* [Instructions for the task]
Pictures do not belong in the copy; transcribe everything else in the records exactly.

* [Supplied information]

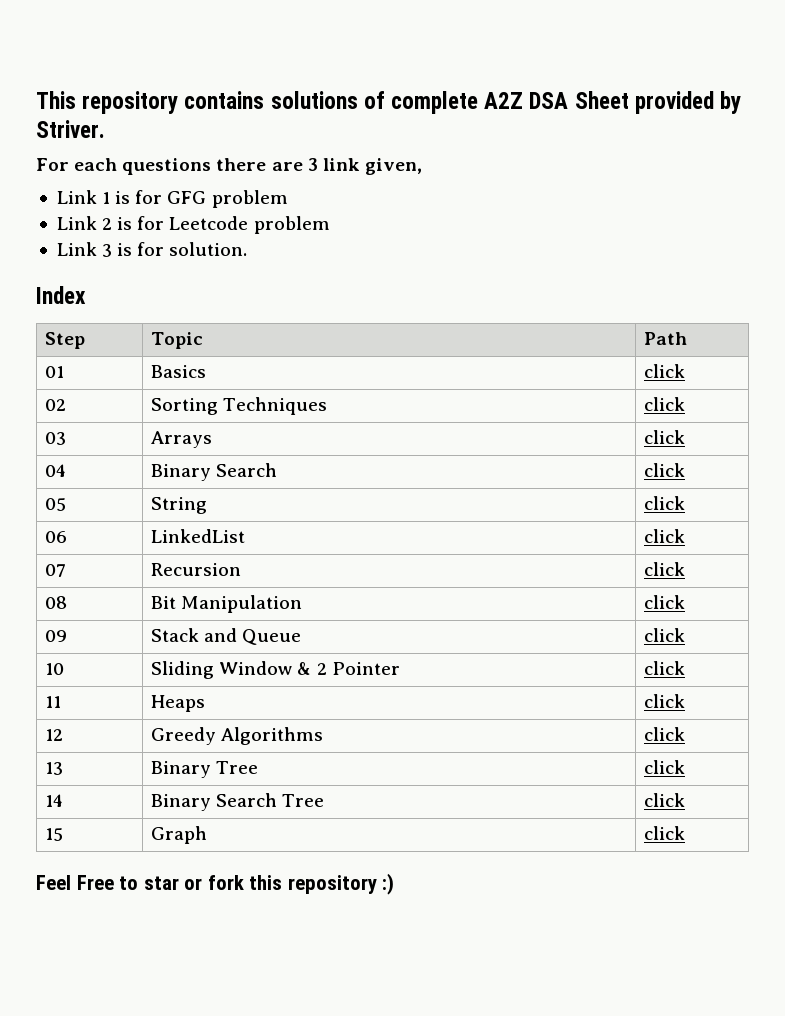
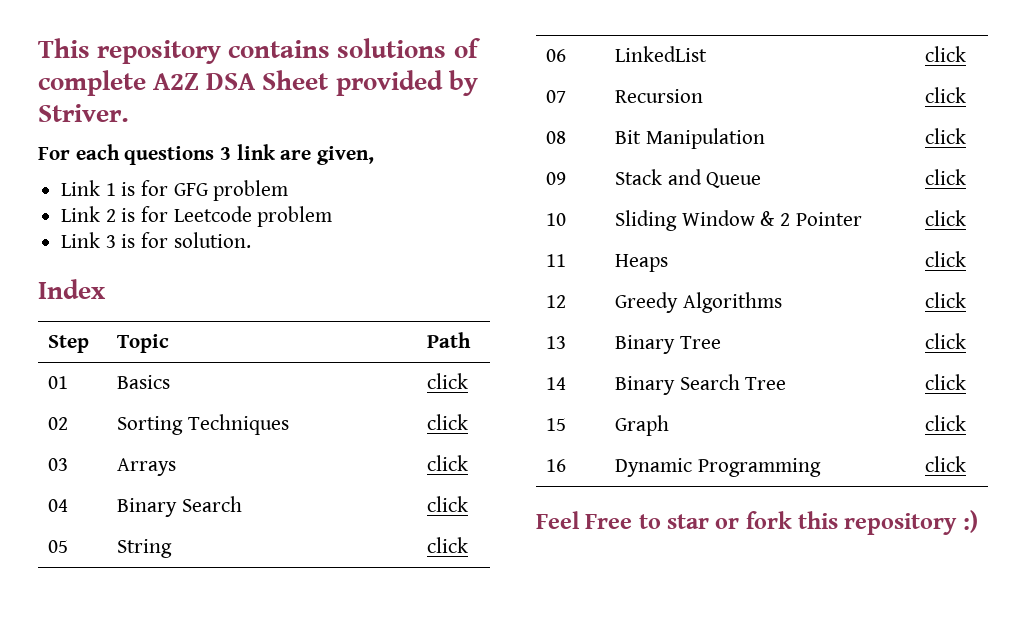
[216,158,303,171] there are -> (215, 155) none
(360, 164) none -> [280,150,312,160] are
(686, 833) none -> [545,459,566,472] [614,458,821,477] [924,456,966,472] // 16 | Dynamic Programming | click

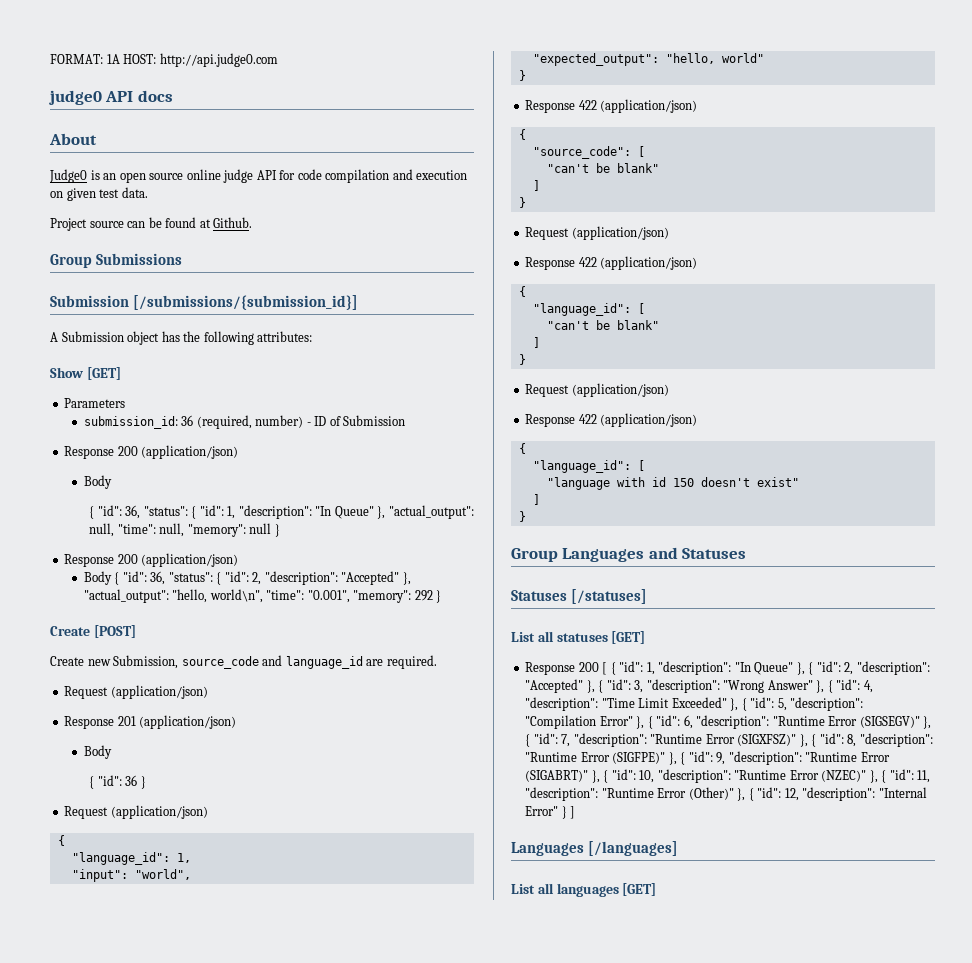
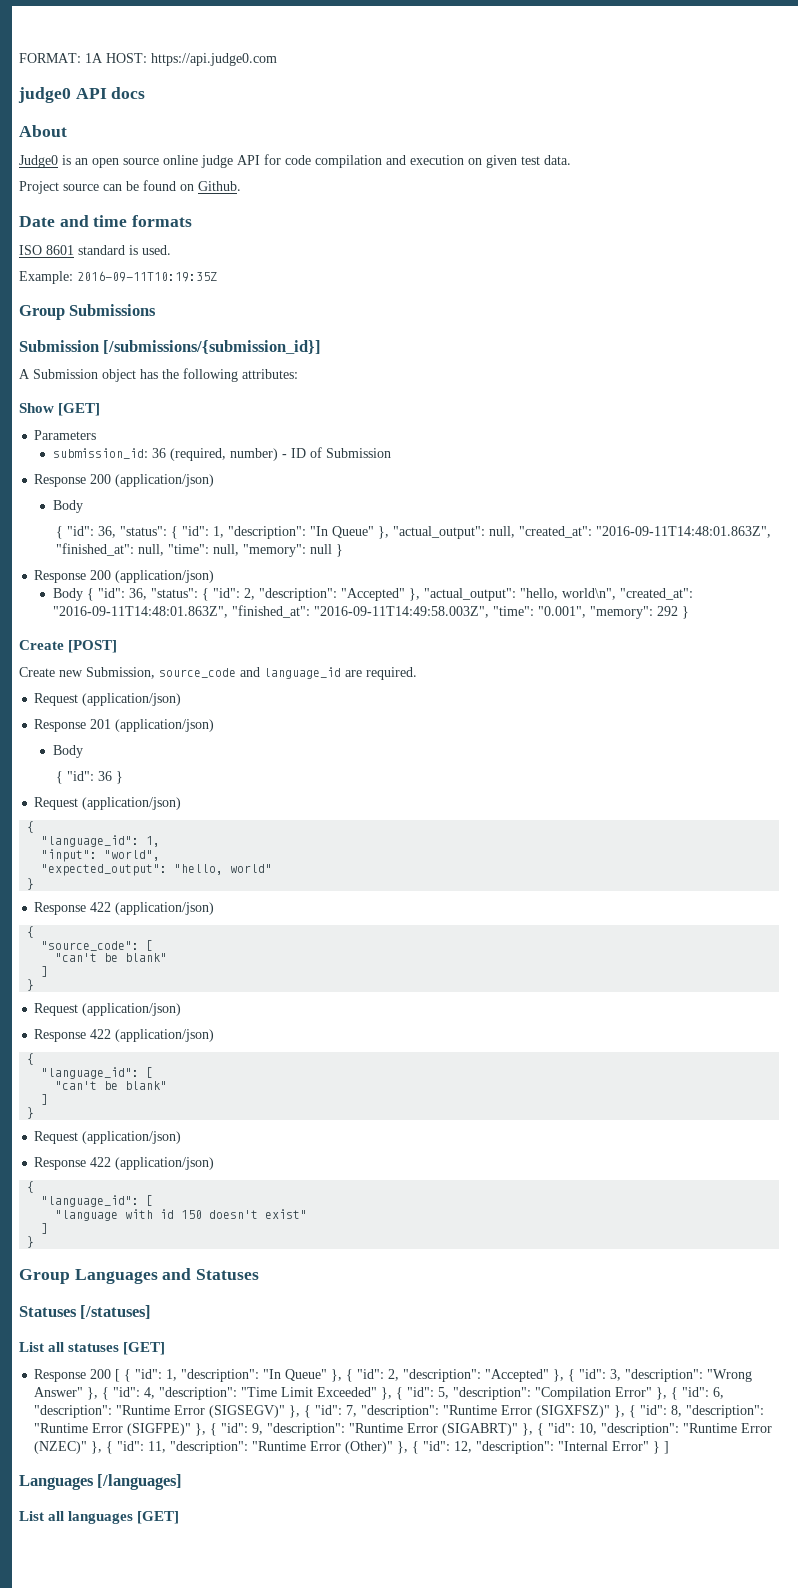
[159,53,278,67] http://api.judge0.com -> [151,53,277,66] https://api.judge0.com
[199,219,211,228] at -> [180,184,194,191] on
(253, 222) none -> [19,215,193,227] [19,245,171,255] [19,271,217,284] // Date and time formats // ISO 8601 standard is used. // Example: 2016-09-11T10:19:35Z
(114, 530) none -> [518,526,771,538] [55,543,164,556] "created_at": "2016-09-11T14:48:01.863Z", "finished_at": null,
(263, 596) none -> [619,588,693,600] [52,605,489,618] "created_at": "2016-09-11T14:48:01.863Z", "finished_at": "2016-09-11T14:49:58.003Z",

* [Completed task]
[216,158,303,171] there are -> (215, 155) none
(360, 164) none -> [280,150,312,160] are
(686, 833) none -> [545,459,566,472] [614,458,821,477] [924,456,966,472] // 16 | Dynamic Programming | click

[159,53,278,67] http://api.judge0.com -> [151,53,277,66] https://api.judge0.com
[199,219,211,228] at -> [180,184,194,191] on
(253, 222) none -> [19,215,193,227] [19,245,171,255] [19,271,217,284] // Date and time formats // ISO 8601 standard is used. // Example: 2016-09-11T10:19:35Z
(114, 530) none -> [518,526,771,538] [55,543,164,556] "created_at": "2016-09-11T14:48:01.863Z", "finished_at": null,
(263, 596) none -> [619,588,693,600] [52,605,489,618] "created_at": "2016-09-11T14:48:01.863Z", "finished_at": "2016-09-11T14:49:58.003Z",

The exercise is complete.